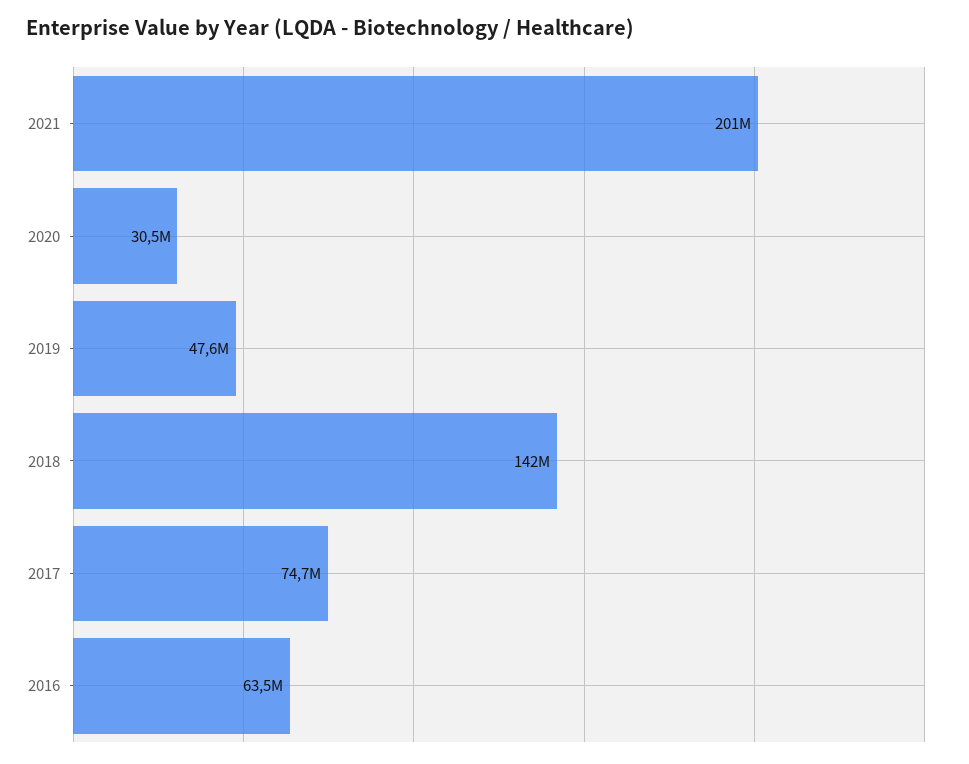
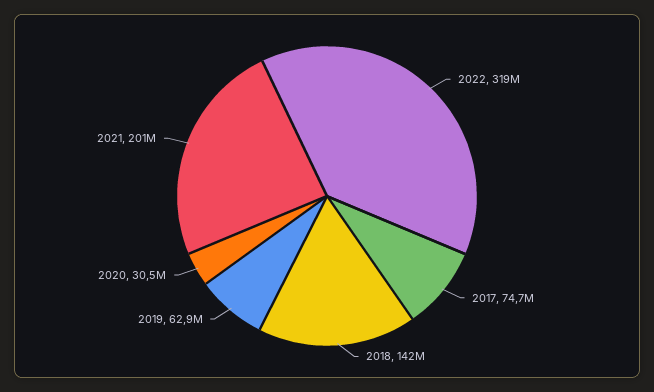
2019: 47600000 -> 62900000
2016: 63500000 -> none
2022: none -> 319000000

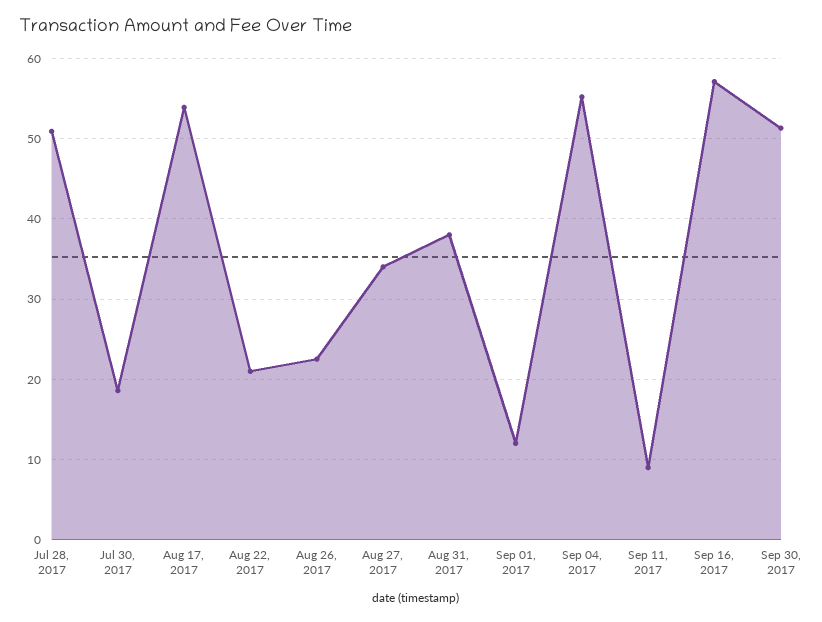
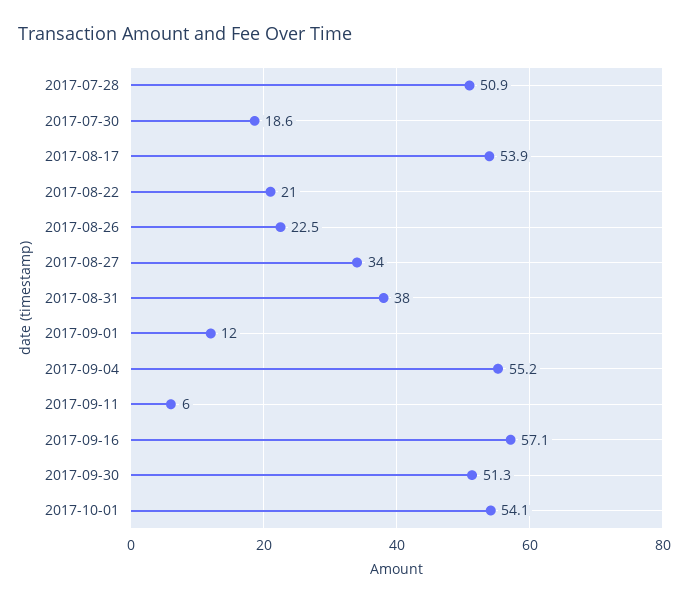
Sep 11, 2017: 9 -> 6
2017-10-01: none -> 54.1

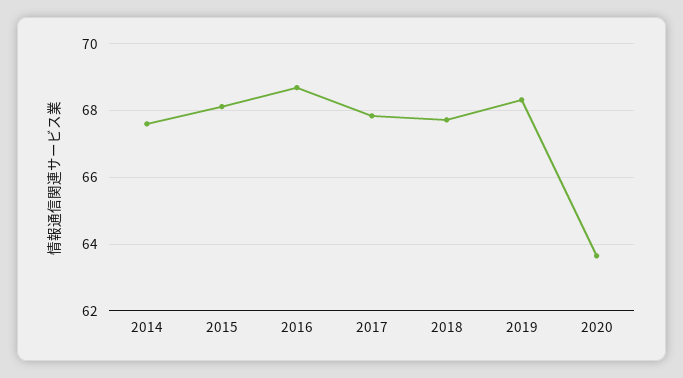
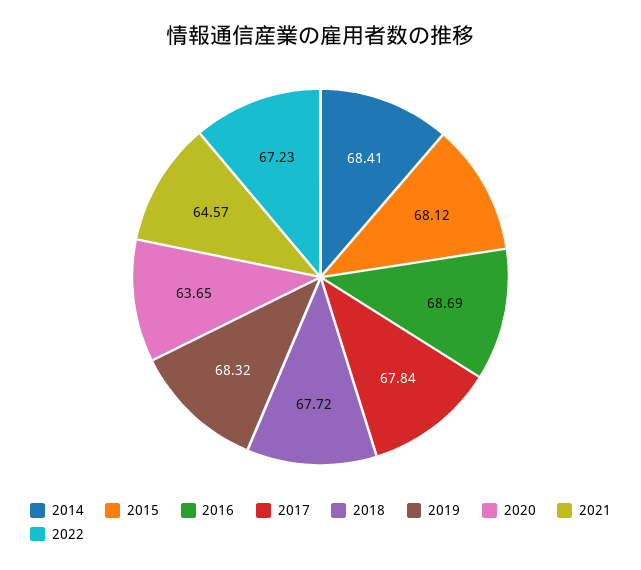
2014: 67.6 -> 68.41
2021: none -> 64.57
2022: none -> 67.23

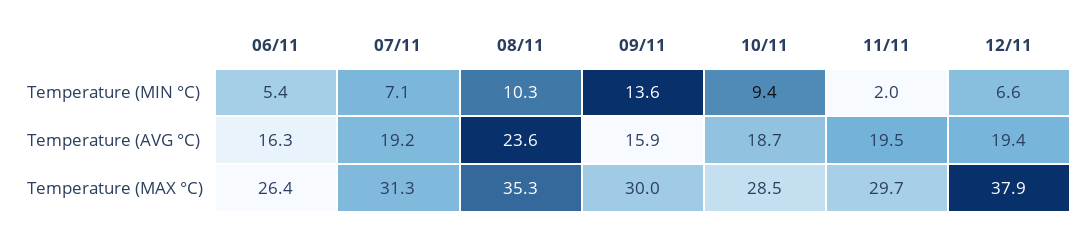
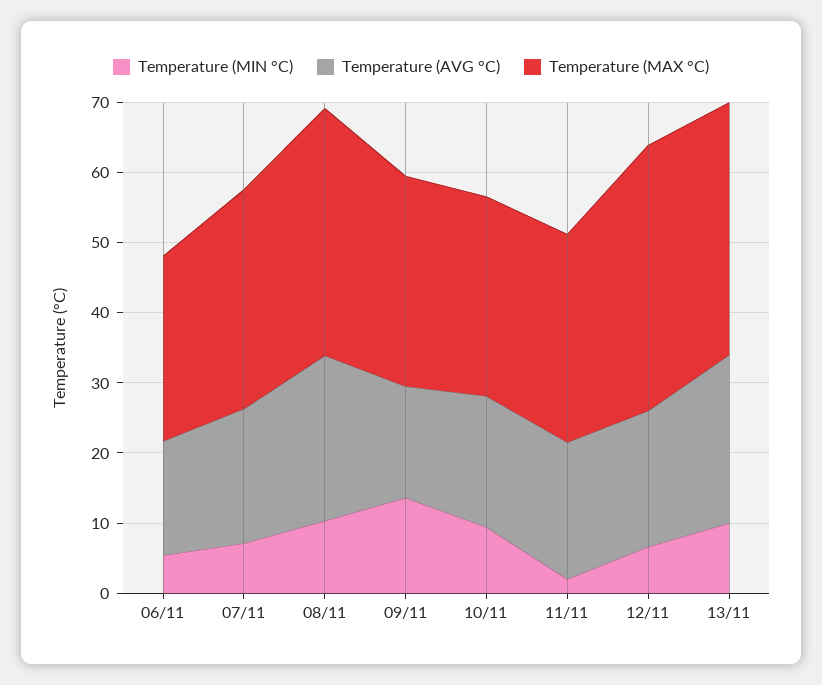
Temperature (MIN °C), 13/11: none -> 10
Temperature (AVG °C), 13/11: none -> 24
Temperature (MAX °C), 13/11: none -> 36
***
### What the exercise asks
Go through the listing above and copy each line in which the string "Temperature" is found.

### Task answer
Temperature (MIN °C), 13/11: none -> 10
Temperature (AVG °C), 13/11: none -> 24
Temperature (MAX °C), 13/11: none -> 36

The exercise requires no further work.